The FT has created a Financial Sustainability Diagnostic for News Creators, which will help them to assess their financial sustainability and identify areas for improvement.
Montagu said that many news creators were “not doing it for the money or fame,” but for many of them it was born of their “enthusiasm for helping people understand the world around them”. He said a number of them talked about how publishing something inaccurate would “feel like the death of me” and a betrayal of their audience. “We heard that time and time again. They were uncompromising, many of them, with the approach they took because they felt this weight of personal responsibility on behalf of their audiences.”
‘Rising tide lifts all boats in information ecosystem’
But as news creators have often not had formal journalism training or experience in a newsroom, they operate under their own editorial code. As part of the project, the FT has worked with news creators to build a framework centred on accuracy, integrity and transparency, which they can use. These information guidelines also come with a recommendation to platforms to add or restore functions such as overlaid text and links out, which will make it easier to issue corrections and be transparent on sourcing.
But why is a legacy newsbrand like the FT engaged in research to help rivals on social media?
Montagu said the FT has “always felt that the information ecosystem is ‘a rising tide lifts all boats’ situation”, adding: “If audiences and people are engaging with information and news, ultimately that helps everyone… I don’t think it has to be a zero sum game necessarily.”
He said newsbrands had to accept the fact that “everyone can publish content online and reach millions of people, potentially, if what they produce is important and engaging” and “many people do things that look like journalism, whether they’re a journalist or not”.
Distribution and attention, once a matter of “if you write it, they will come” for newspapers, was no longer guaranteed and highly competitive, Montagu said.
Legacy media and news creators ‘need each other’
But, he added: “There’s room for both [legacy media and news creators] and they need each other in some ways, at the moment at least.
“A lot of news creators don’t have a dependable source of income, so partnering with news organisations that can pay them to produce one video a week on their behalf, that would be a lifeline for many creators and also brilliant for news organisations, because a lot of the journalists in the building right now aren’t social experts and it’s very difficult to deliver on social if you don’t understand and immerse yourself in those platforms.

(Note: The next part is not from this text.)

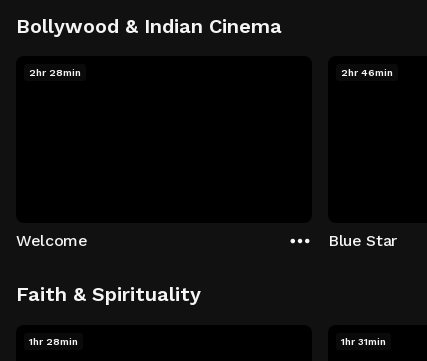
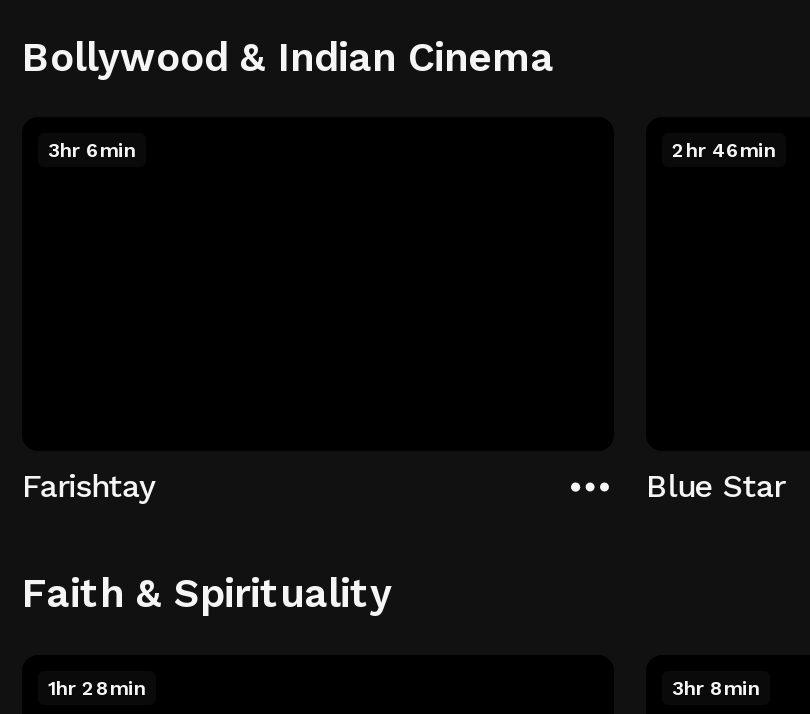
[29,67,81,78] 2hr 28min -> [48,139,136,161] 3hr 6min
[16,230,88,250] Welcome -> [22,466,154,504] Farishtay
[341,336,386,346] 1hr 31min -> [672,676,760,698] 3hr 8min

“And to the same extent, news organisations need to reach younger audiences – they’re finding it very difficult at the moment. What better way than someone that’s already got three million captive people that listen to everything they say? And it’s not expensive, it’s very easy, and it’s probably better sometimes than building a million-pound video studio in the basement.”
The News Creators Project report, produced by FT Strategies and WAN-IFRA as part of the Google News Initiative, is free to access and download.